Wie die Medizin auf den menschlichen Körper schaut, wie die Menschen auf die Medizin schauen, das hat das Kino schon früh beschäftigt, in Lehrfilmen, Körpererkundungsfantasien, Arbeitsdokumentationen. Im Hospitalfilm erhält der klinische Blick seine geschlossene institutionelle Fassung. Dass Krankenhäuser Schau- und Umschlagplätze nicht nur für hierarchische Ärzt:in-Patient:innenkontakte, für Diagnosen und Operationen und die zwischenmenschlichen Weiss- und Blaukitteldramen sind, sondern dass hier Gesellschaft unters Messer kommt und die Nähte des Sozialen zu besichtigen sind, das zeigt eine ganze Reihe von jüngeren Institutionendokumentationen und -erzählungen. Viele von ihnen sicher nicht nur zufällig aus Frankreich, auch einem gestressten Gesundheitssystem. Sie alle eint, dass sie die Klinik noch einmal anders filmisch vermessen wollen; dass ihre Blicke involvierte, engagierte sind, die ihre eigenen Voraussetzungen, ihren Voraussetzungsreichtum mitdenken und nicht am Empfang abgeben, wie es klassische Institutionenfilme zumindest simuliert hatten. Es geht um Aggregats- und Grenzzustände der Körper und Geister, Phases of Matter und État limite, so auch Titel von zwei Filmen aus den letzten Jahren. Und um Krankenhäuser und Kliniken als Lehr- und Lernorte, Stätten der Marginalisierung, Diskriminierung, der Sorge und Fürsorge, der Diskontinuitäten und Risse, die sich nicht nur durch Gesundheits-, Versorgungs- und Bildungssysteme, sondern auch durch die Filme selbst ziehen, etwa zwischen Bild und Ton, Gesehenem und Gesagtem.
1) De Humani Corporis, Fabrica (2022, Regie: Lucien Castaing-Taylor & Véréna Paravel). Streaming bei Mubi. CH-Verleih: Sisters Distribution.
2) Maddenin Halleri (2020, Regie: Deniz Tortum). Streaming bei Mubi.
3) Notre corps (2023, Regie: Claire Simon). DVD bei Blaq Out.

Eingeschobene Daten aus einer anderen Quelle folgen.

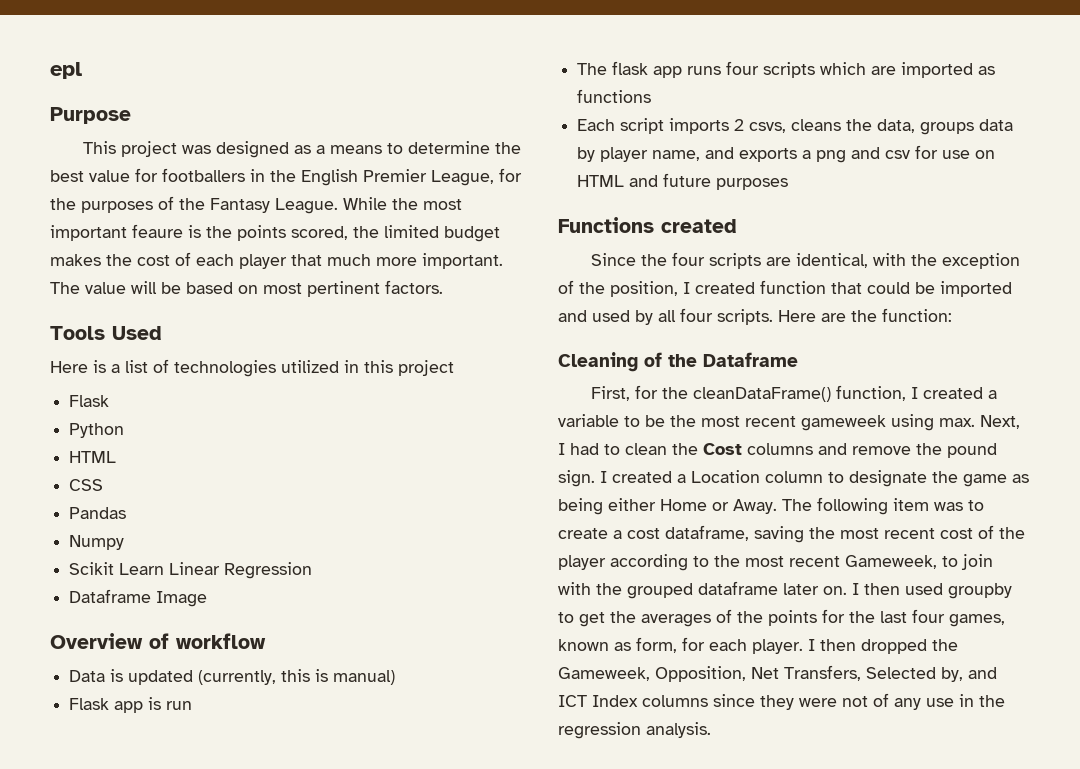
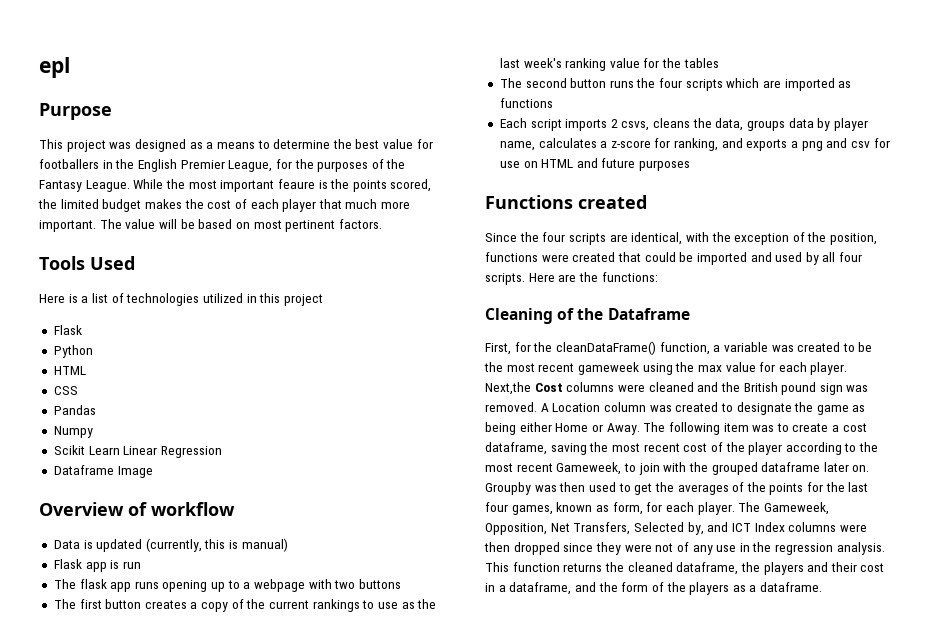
- The flask app runs four scripts which are imported as functions
+ The flask app runs opening up to a webpage with two buttons
+ The first button creates a copy of the current rankings to use as the last week's ranking value for the tables
+ The second button runs the four scripts which are imported as functions
- Each script imports 2 csvs, cleans the data, groups data by player name, and exports a png and csv for use on HTML and future purposes
+ Each script imports 2 csvs, cleans the data, groups data by player name, calculates a z-score for ranking, and exports a png and csv for use on HTML and future purposes
- Since the four scripts are identical, with the exception of the position, I created function that could be imported and used by all four scripts.
+ Since the four scripts are identical, with the exception of the position, functions were created that could be imported and used by all four scripts.
- Here are the function:
+ Here are the functions:
- First, for the cleanDataFrame() function, I created a variable to be the most recent gameweek using max. Next, I had to clean the Cost columns and remove the pound sign. I created a Location column to designate the game as being either Home or Away.
+ First, for the cleanDataFrame() function, a variable was created to be the most recent gameweek using the max value for each player. Next,the Cost columns were cleaned and the British pound sign was removed. A Location column was created to designate the game as being either Home or Away.
- I then used groupby to get the averages of the points for the last four games, known as form, for each player.
+ Groupby was then used to get the averages of the points for the last four games, known as form, for each player.
- I then dropped the Gameweek, Opposition, Net Transfers, Selected by, and ICT Index columns since they were not of any use in the regression analysis.
+ The Gameweek, Opposition, Net Transfers, Selected by, and ICT Index columns were then dropped since they were not of any use in the regression analysis.
+ This function returns the cleaned dataframe, the players and their cost in a dataframe, and the form of the players as a dataframe.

Besonders extrem, einmal mehr, reissen und zerren die beiden audiovisuell-experimentellen Anthropolog:innen des Harvard Sensory Ethnography Lab, Lucien Castaing-Taylor und Véréna Paravel, an Nähten und Sehkonventionen. Ihr Film De Humani Corporis Fabrica (2022) , gedreht in mehreren Krankenhäusern im Grossraum Paris (einem cinephilen Klinikleiter sei Dank), geht nicht nur in die Adern und Gedärme der Spitäler, sondern ins Gekröse, ins Innerste, durch den Schädel, die Harnröhre, die Bauchdecke, ins Hirn, ins Auge, zur Prostata, zum Neugeborenen, invasiv nicht nur für die endoskopierten Patient:innen, sondern auch für die Zuschauenden. Dabei, im OP-Off, sprechen die Operierenden über die Mieten ihrer Anlageobjekte, Arbeitsüberlastung, Morgenerektionen und andere Chefarztsachen. Am Ende gibt es eine Party mit New Order, aber eine neue Ordnung ist nicht in Sicht. Auch nicht in Deniz Tortums Maddenin Halleri (Phases of Matter) (2020) , fast einem Vorläuferfilm, der Istanbuls Cerrahpaşa Hospital von der Pathologie bis ins OP-Theater durchmisst, mit den Arbeiter:innen auf allen Ebenen, involviert, aber auch aussen vor. Und so landet der Film am Ende bei den Präparaten und Übungsdummys, evoziert mit langen subjektlosen Kameratouren durch dunkle leere Gänge mitunter auch andere Genres. Filmkrankenhäuser waren schliesslich immer auch Horroranstalten.
Eine Klinik nach dem Menschen, posthuman, als Ort der Gespenster, wie in Lars von Triers Neuauflage von Riget: undenkbar für den empathischen Blick Claire Simons, die als Patientin und als Dokumentaristin filmt. Notre corps findet in einer Pariser Gynäkologie einen klinischen Kollektivkörper, der spezifischer – und eben nicht nur ökonomisch – unter Druck ist, vollzieht und versammelt das Krankenhaus doch Geburten, Krebs- und Kinderwunschbehandlungen, Hormontherapien für trans Personen, Schwangerschaften und ihre Abbrüche; mithin von Fundamentalist:innen bedrohte Arbeits- und Lebensbereiche. «Unser», also ihr Körper: Das ist auch eine solidarische Versammlung vieler, die in der gynäkologischen Praxis Sorge tragen und für die gesorgt wird, ein Monument gegen misogyne Medizin.